Patrick James Boyle, 8th Earl of Glasgow, DSO (18 June 1874 – 14 December 1963) was a Scottish nobleman and a far right political activist.

Boyle was trained for a naval career at the cadet ship HMS Britannia and graduated as a Royal Navy Lieutenant on 22 June 1897. He was Flag Lieutenant to Rear Admiral Edmund Jeffreys, Senior Naval Officer, Coast of Ireland Station, serving on his flagship HMS Howe which was port guard ship at Queenstown. They transferred to HMS Empress of India in October 1901, when that vessel relieved the Howe. He was promoted to Commander on 31 December 1908 and eventually obtained the rank of Captain before retiring in 1919. He saw action during the First World War, commanding HMS Pyramus, and was awarded the Distinguished Service Order in 1915. Following his retirement from active duty he was admitted to the ceremonial role of Lieutenant of the Royal Company of Archers.
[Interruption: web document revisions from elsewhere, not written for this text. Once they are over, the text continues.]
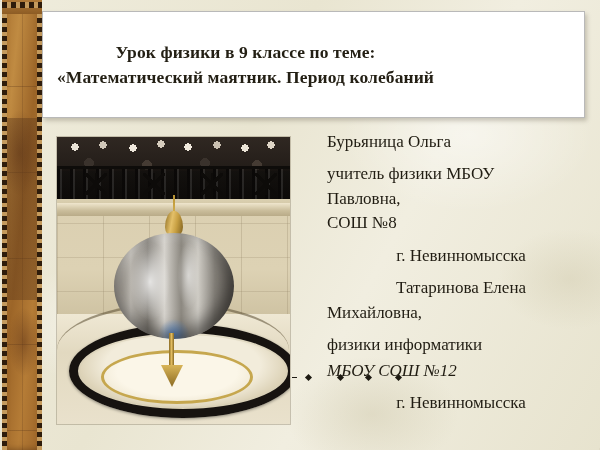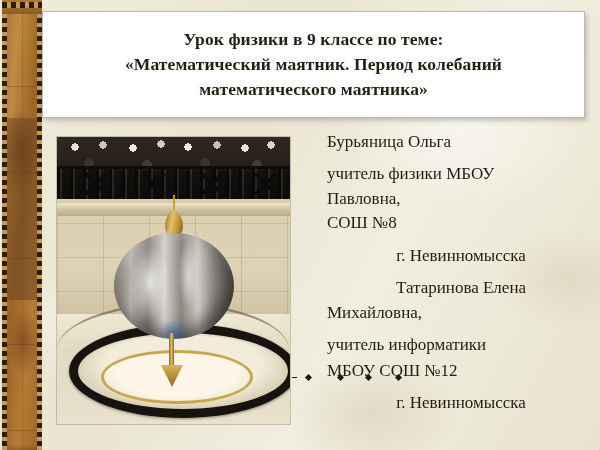--- a/index.html
+++ b/index.html
@@ -58,21 +58,21 @@
     z-index:3;
   }
 
   
   .title-box{
     position:absolute;left:42px;top:11px;width:543px;height:107px;
     background:#ffffff;
     border:1px solid #b9b9b9;
     box-shadow:2px 3px 4px rgba(120,116,96,.35);
     z-index:5;
-    display:flex;align-items:center;justify-content:center;
+    display:flex;align-items:center;
     box-sizing:border-box;
   }
   .title-text{
     text-align:center;
     font-family:"Liberation Serif",serif;
     font-weight:bold;
     font-size:17.5px;
     line-height:1.42;
     color:#231f14;
     padding:0 14px;
@@ -208,21 +208,21 @@
   .textcol{
     position:absolute;left:327px;top:130px;width:262px;z-index:4;
     color:#201c12;
     font-family:"Liberation Serif",serif;
     font-size:17px;
     line-height:1.38;
   }
   .tline{margin:0 0 1px 0;white-space:nowrap;}
   .tline.gap{margin-top:9px;}
   .tline.indent{padding-left:6px;text-align:center;}
-  .tline.tight{margin-top:2px;}
+  .tline.tight{margin-top:2px;font-style:italic;}
 
   
   .dashrule{
     position:absolute;left:292px;top:374px;width:128px;height:7px;z-index:6;
   }
   .dashrule .ln{
     position:absolute;left:0;top:3px;width:128px;height:1px;
     background-image:linear-gradient(90deg,#1d1a12 0 5px, transparent 5px 10px);
   }
   .dashrule i{
@@ -239,21 +239,20 @@
     <div class="strip-edge l"></div>
     <div class="strip-edge r"></div>
   </div>
   <div class="strip-cap"></div>
   <div class="strip-top"></div>
 
   <div class="title-box">
     <div class="title-text">
       <div>Урок физики в 9 классе по теме:</div>
       <div class="tl2">«Математический  маятник. Период колебаний</div>
-      <div>математического маятника»</div>
     </div>
   </div>
 
   <div class="photo">
     <div class="ph-wall"></div>
     <div class="ph-cornice2"></div>
     <div class="ph-cornice"></div>
 
     <div class="ph-balcony">
       <div class="ph-crowd"></div>
@@ -278,21 +277,21 @@
   </div>
 
   <div class="textcol">
     <p class="tline">Бурьяница Ольга</p>
     <p class="tline gap">учитель физики МБОУ</p>
     <p class="tline">Павловна,</p>
     <p class="tline">СОШ №8</p>
     <p class="tline gap indent">г. Невинномысска</p>
     <p class="tline gap indent">Татаринова Елена</p>
     <p class="tline">Михайловна,</p>
-    <p class="tline gap">учитель информатики</p>
+    <p class="tline gap">физики информатики</p>
     <p class="tline tight">МБОУ СОШ №12</p>
     <p class="tline gap indent">г. Невинномысска</p>
   </div>
 
   <div class="dashrule">
     <div class="ln"></div>
     <i style="left:14px"></i>
     <i style="left:46px"></i>
     <i style="left:74px"></i>
     <i style="left:104px"></i>

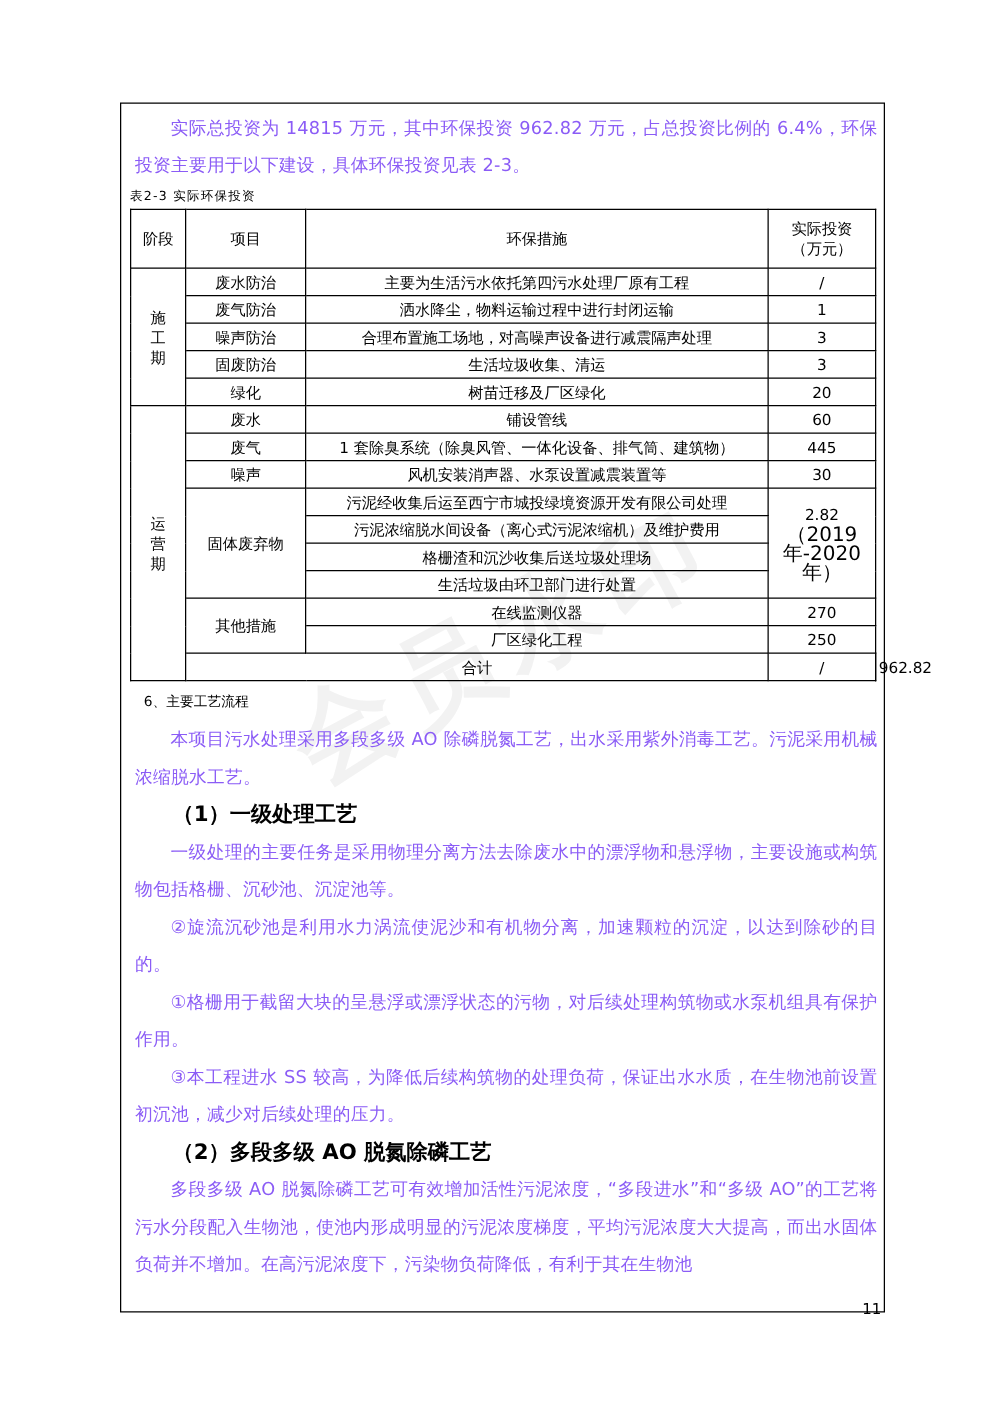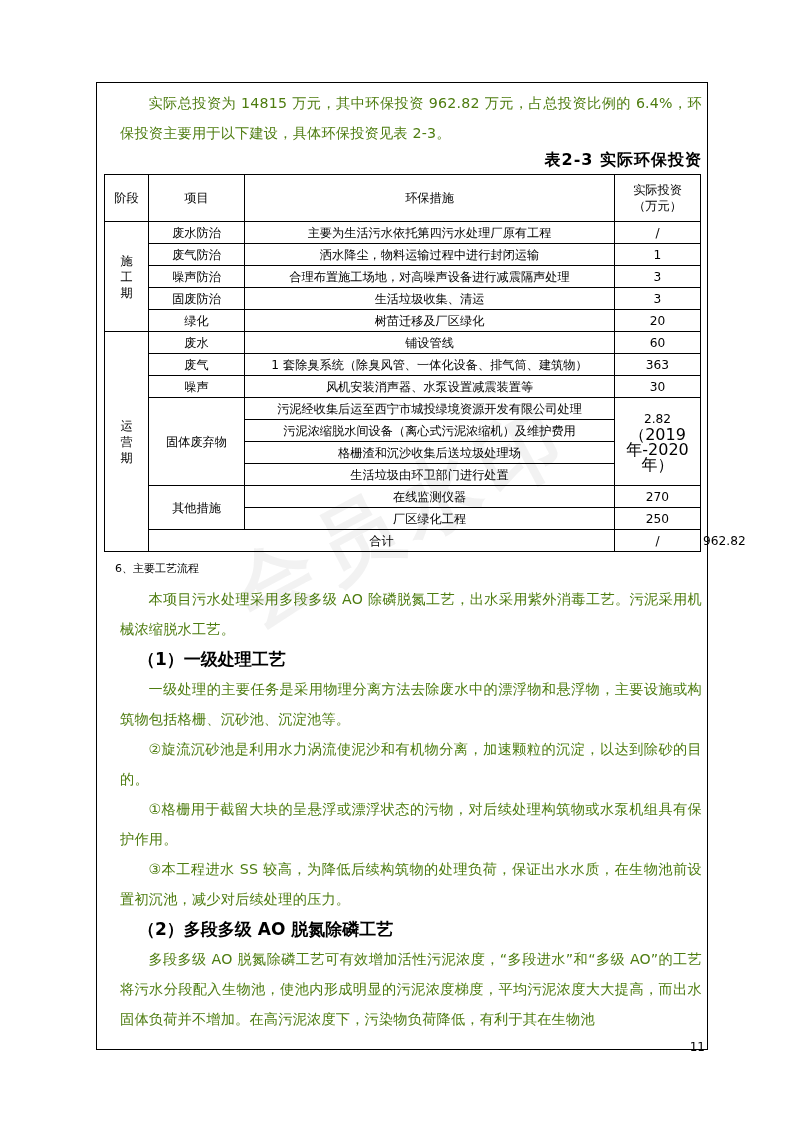--- a/index.html
+++ b/index.html
@@ -29,32 +29,32 @@
     box-sizing: border-box;
   }
   .content {
     position: absolute;
     left: 104px;
     top: 88px;
     width: 598px;
     box-sizing: border-box;
   }
   p.para {
-    margin: 0 0 0 16px;
+    margin: 0 0 0 4px;
     font-size: 14.2px;
     line-height: 30px;
-    color: #4d7c0f;
+    color: #8b5cf6;
     text-align: justify;
     letter-spacing: 0.2px;
   }
   .indent2 { text-indent: 2em; }
   .table-title {
-    text-align: right;
-    font-size: 16px;
-    font-weight: bold;
+    text-align: left;
+    font-size: 10px;
+    font-weight: normal;
     margin: 2px 0 3px 0;
     letter-spacing: 1px;
   }
   table.envtab {
     border-collapse: collapse;
     width: 596px;
     margin: 0 13px 2px 0;
     table-layout: fixed;
   }
   table.envtab td {
@@ -185,21 +185,21 @@
               <div>营</div>
               <div>期</div>
           </td>
           <td>废水</td>
           <td>铺设管线</td>
           <td>60</td>
         </tr>
         <tr class="rowh">
           <td>废气</td>
           <td>1 套除臭系统（除臭风管、一体化设备、排气筒、建筑物）</td>
-          <td>363</td>
+          <td>445</td>
         </tr>
         <tr class="rowh">
           <td>噪声</td>
           <td>风机安装消声器、水泵设置减震装置等</td>
           <td>30</td>
         </tr>
 
         <tr class="rowh">
           <td rowspan="4">固体废弃物</td>
           <td>污泥经收集后运至西宁市城投绿境资源开发有限公司处理</td>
Boyle was also noted for his extremist views and took an active role in a number of rightist groups in the inter-war period. An anti-communist by inclination, his views were informed by a landing he made as a Naval Commander in Vladivostok in 1917 where he claimed to witness examples of Bolshevik terror that helped to solidify his rightist opinions. He was one of a number of large landowners who joined the British Fascists in the early 1920s, largely inspired by slump in agriculture and the simultaneous rise in taxation that they blamed on democracy and the rise of the left. Boyle served as leader of the British fascists units in Scotland. Close to General R.B.D. Blakeney, Boyle joined Blakeney's splinter group the Loyalists in 1926 in order to support the work of the Organisation for the Maintenance of Supplies. This group had agreed to disavow fascism in order to co-operate with the government. Boyle disappeared from the political scene soon afterwards when, virtually bankrupted by the burden of his large estates, emigrated to France, remaining there until 1930.